А если стихи — это и про ад тоже, тогда что? Как тогда?
Райх оказалась на удивление сильной.
Характер её стал понятен уже в те месяцы, когда, оставленная Сергеем, она выходила сначала погибающего ребёнка, потом саму себя, вылезла из болезней и полунищеты, пролечилась в неврологической клинике и ничем его не попрекнула.
(Тут что-то семейное просматриваюсь. К примеру, у её родного дяди по матери были… 22 ребёнка от одной жены. И ведь вырастил как-то!)
Райх снова вернулась к своей канцелярской работе — яркая, собранная, умная, деятельная — и пошла вверх. Секретариат Крупской, потом целый отдел в Наркомпросе.
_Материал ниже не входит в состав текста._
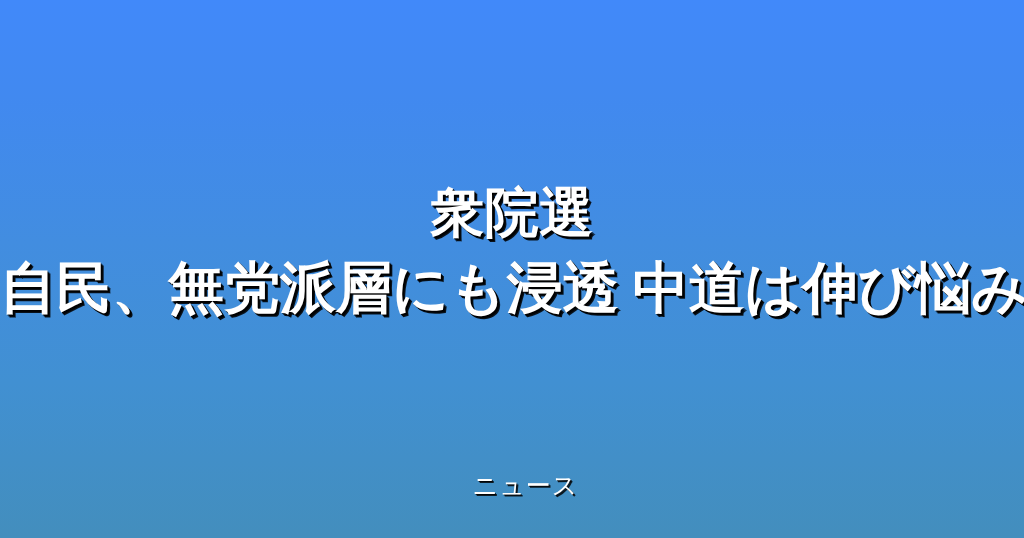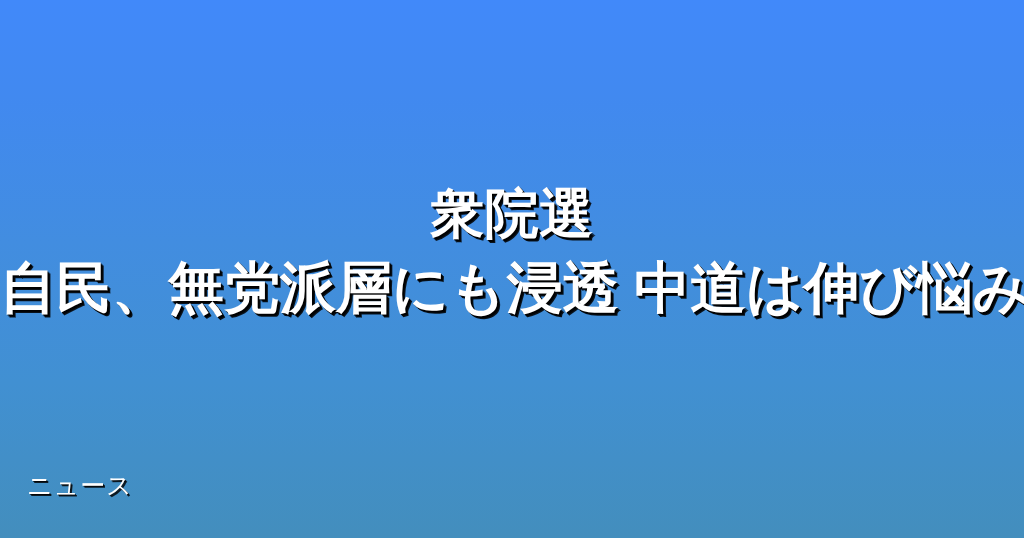--- a/index.html
+++ b/index.html
@@ -14,7 +14,7 @@
     width: 1024px;
     height: 538px;
     overflow: hidden;
-    font-family: Liberation Sans, sans-serif;
+    font-family: Liberation Serif, serif;
     -webkit-font-smoothing: antialiased;
   }
 

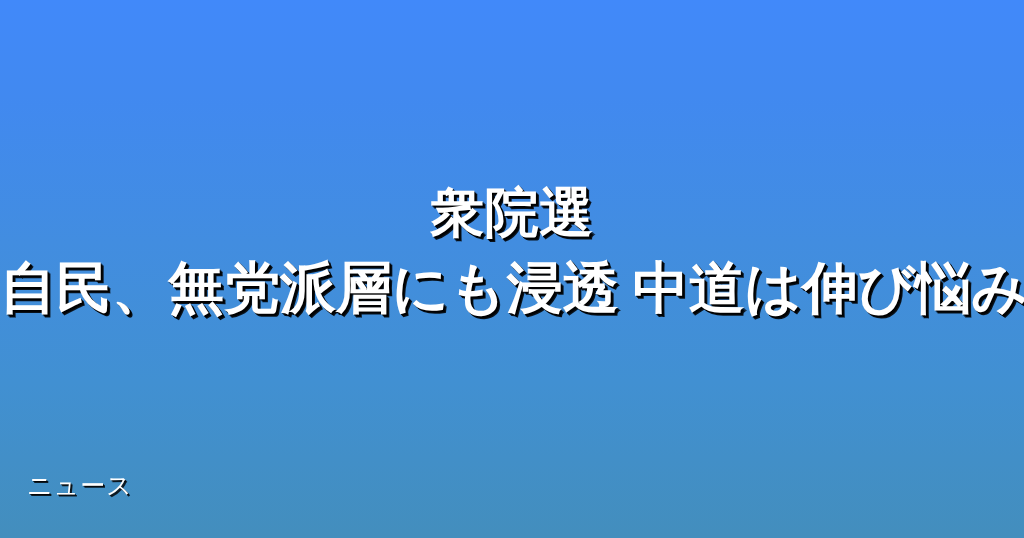--- a/index.html
+++ b/index.html
@@ -72,6 +72,7 @@
     left: 0;
     right: 0;
     top: 469px;
+    text-align: center;
     color: #ffffff;
     font-size: 25px;
     font-weight: 400;

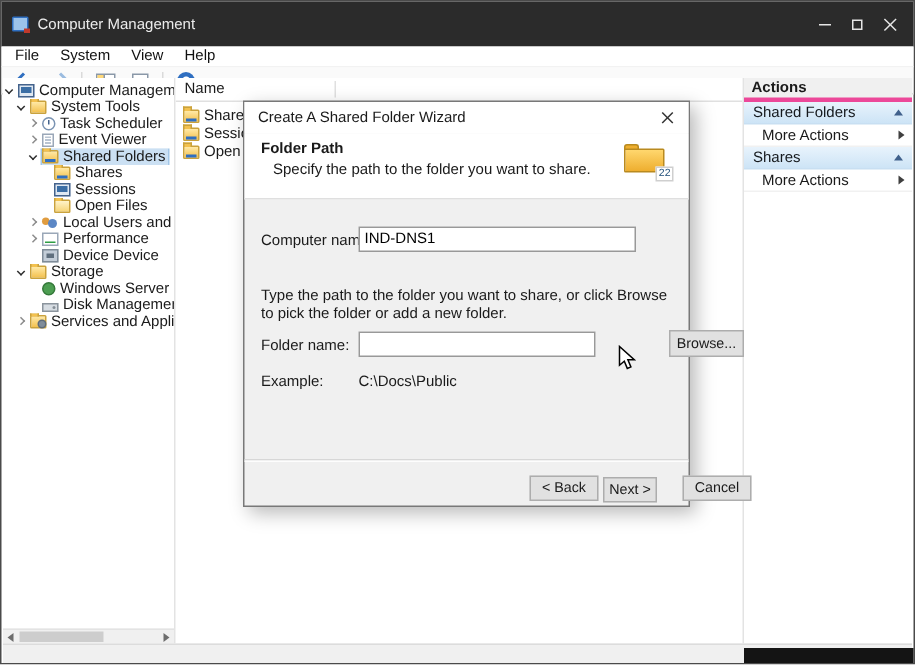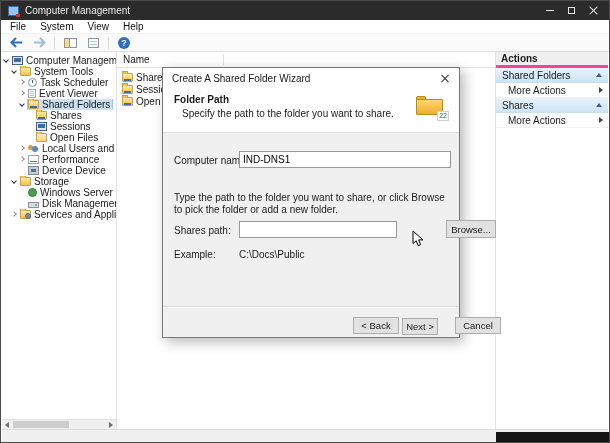--- a/index.html
+++ b/index.html
@@ -8,7 +8,7 @@
   .window{position:absolute;inset:0;border:1px solid #4a4a4a;background:#fff;}
 
   
-  .titlebar{height:19px;background:#2b2b2b;color:#ececec;display:flex;align-items:center;padding:0 7px;font-size:10px;}
+  .titlebar{height:30px;background:#2b2b2b;color:#ececec;display:flex;align-items:center;padding:0 7px;font-size:10px;}
   .app-icon{width:11px;height:10px;background:#2f6fc1;border-radius:1px;position:relative;margin-right:6px;flex:none;}
   .app-icon::before{content:"";position:absolute;inset:1px;background:#9cc3ea;}
   .app-icon::after{content:"";position:absolute;right:-1px;bottom:-1px;width:4px;height:3px;background:#c0392b;}

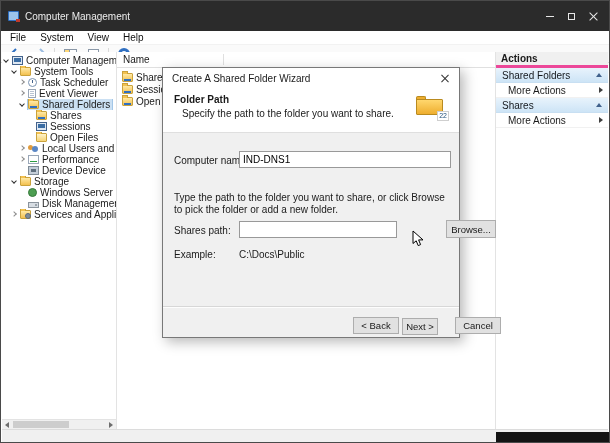--- a/index.html
+++ b/index.html
@@ -352,7 +352,7 @@
     </div>
 
     <span class="dlg-label" style="left:11px;top:87px">Computer name:</span>
-    <input class="txt" style="left: 76px; top: 83px; width: 212px;" readonly="" value="IND-DNS1">
+    <input class="txt" style="left: 76px; top: 83px; width: 185px;" readonly="" value="IND-DNS1">
 
     <div class="dlg-instruction">Type the path to the folder you want to share, or click Browse to pick the folder or add a new folder.</div>
 

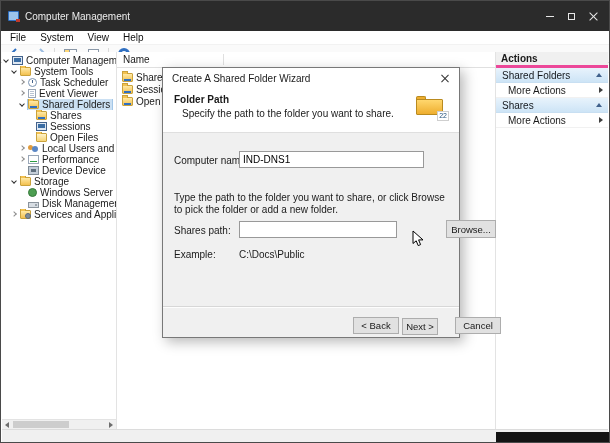--- a/index.html
+++ b/index.html
@@ -356,7 +356,7 @@
 
     <div class="dlg-instruction">Type the path to the folder you want to share, or click Browse to pick the folder or add a new folder.</div>
 
-    <span class="dlg-label" style="left:11px;top:157px">Shares path:</span>
+    <span class="dlg-label" style="left:11px;top:157px">Folder name:</span>
     <input class="txt" style="left: 76px; top: 153px; width: 158px;" value="">
     <button class="btn" style="left:239px;top:152px;width:50px;height:18px">Browse...</button>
Мариенгоф не без завистливой иронии заметит, что с какого-то момента по Москве Райх передвигалась «на паре гнедых», то есть имела свой транспорт с водителем. Сергей и Толя, при всей своей оборотливости, этого уровня так и не достигли: у Конёнкова уже есть машина, у Маяковского — будет, а у них — ни гнедых, ни мотора. Впрочем, им ли жаловаться?
Райх могла бы удовлетвориться достигнутым, но не тут-то было.